3. Evidentiary hearings were held to address and resolve disputed issues relating to the Schedule ET Discount for master meter MHP customers.
4. California's strong public policy is to favor settlements, thereby supporting many worthwhile goals, such as reducing litigation expense, conserving scarce resources, and reducing parties' risk that litigation will produce unacceptable results.
5. The Commission considers individual settlement provisions but, in light of California's strong public policy in favor of settlements, does not base its conclusion primarily on whether any single provision is the necessarily optimal result but rather on whether the settlement as a whole produces a just and reasonable outcome.
6. Except for the limited protests noted below, each of the Settlements are sponsored by all active parties participating in each respective subject area, including residential, small commercial, large commercial, agricultural and industrial customers. As such each of the settlements is fairly reflective of the affected interests.
7. The Settlements, along with the full evidentiary record, contain sufficient information for the Commission to discharge its future regulatory duties with respect to adopted matters.
8. The settlements submitted on marginal cost and revenue allocation, streetlight rate designed, and SLP rate design are uncontested all-party settlements.
9. The relative percentage increases and decreases in average electric rates for customer classes as set forth in Appendix A of this decision, under the column entitled "Settlement", represents the applicable changes that result from the Settlement Agreement on Revenue Allocation and Marginal Cost. The revenue allocation percentages shown in Appendix G result from the adopted settlement agreements.
10. The MLLP settlement is supported by all active parties, with the exception of elements contested by certain parties regarding the treatment of (a) customer eligibility for the Schedule A-6 Solar Pilot and (b) the Option R rate schedule allowing reduced demand charges for solar customers.

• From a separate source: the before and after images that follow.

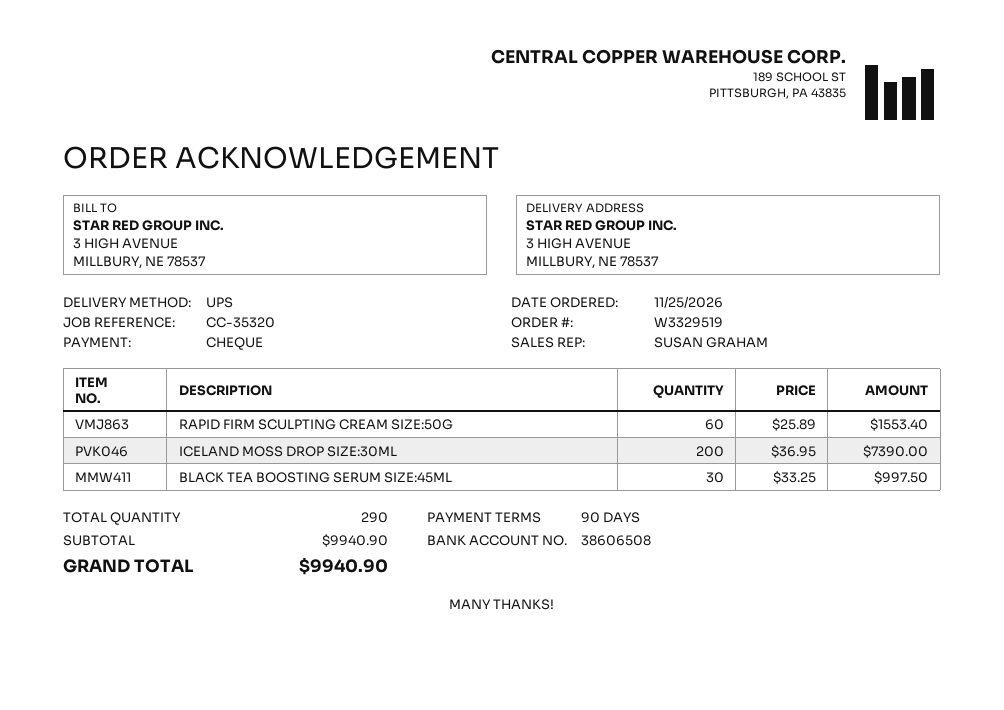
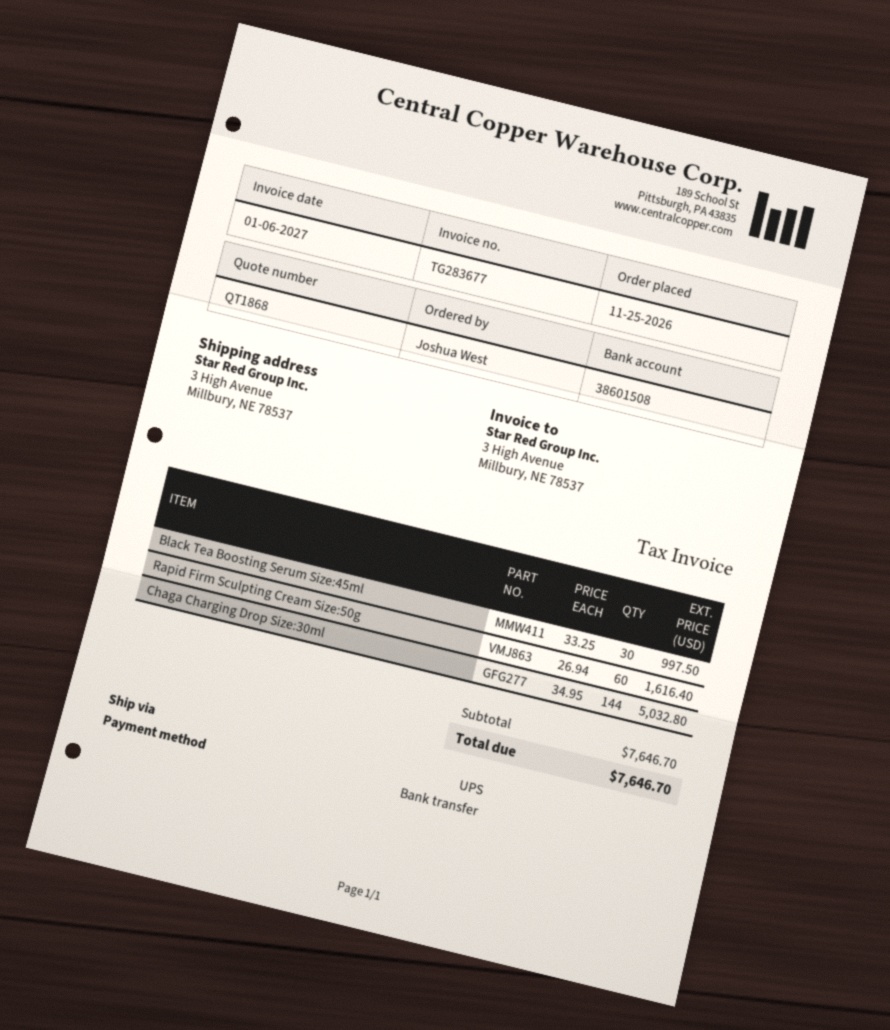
payment method: cheque -> bank transfer
bank account: 38606508 -> 38601508
RAPID FIRM SCULPTING CREAM SIZE:50G: 60 x 25.89 = 1553.40 -> 60 x 26.94 = 1616.40
ICELAND MOSS DROP SIZE:30ML: 200 x 36.95 = 7390.00 -> none
Chaga Charging Drop Size:30ml: none -> 144 x 34.95 = 5032.80
subtotal: 9940.90 -> 7646.70
total: 9940.90 -> 7646.70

11. The MLLP settlement is reasonable in light of the whole record, after taking into consideration disposition of the contested issues raised by Solar Alliance to expand the A-6 Solar Pilot and to introduce an Option R rate.
12. Under the existing Schedule A-6 Solar Pilot, customers otherwise required to take service under Schedule E-19 (i.e., customers with ordinary demands above 500 kW) are allowed to take service on Schedule A-6 if they serve at least 20 % of their maximum demand with solar DG.
13. The proposal to increase the eligibility for the A-6 Solar Pilot by raising the cap on participation from 20 MW to 50 MW would result in increased subsidies, and would increase the degree of cost shifting to non-participating customers.
14. The E-19 and E-20 schedules include time-differentiated demand charges in on-peak and partial peak periods for both generation and distribution costs. All distribution costs, except those paid in a fixed customer charge, are capacity-related, and cannot be avoided by reducing energy consumption during a peak hour.
15. Capacity-related costs occur at the distribution, transmission and generation levels of the electric grid.
16. Because generation, transmission and primary distribution infrastructure serve many customers, an individual customer's contribution to these capacity costs depends on the customer's contribution to the coincident peak at the corresponding level of aggregation.
17. For the portion of the distribution system that is closest to the customer, the capacity required to serve the customer is driven by the customer's non-coincident peak demand. Because the distribution capacity costs for infrastructure near the customer are a function of the customer's maximum demand, non-coincident demand charges are an appropriate mechanism for collecting the revenues needed to cover these costs.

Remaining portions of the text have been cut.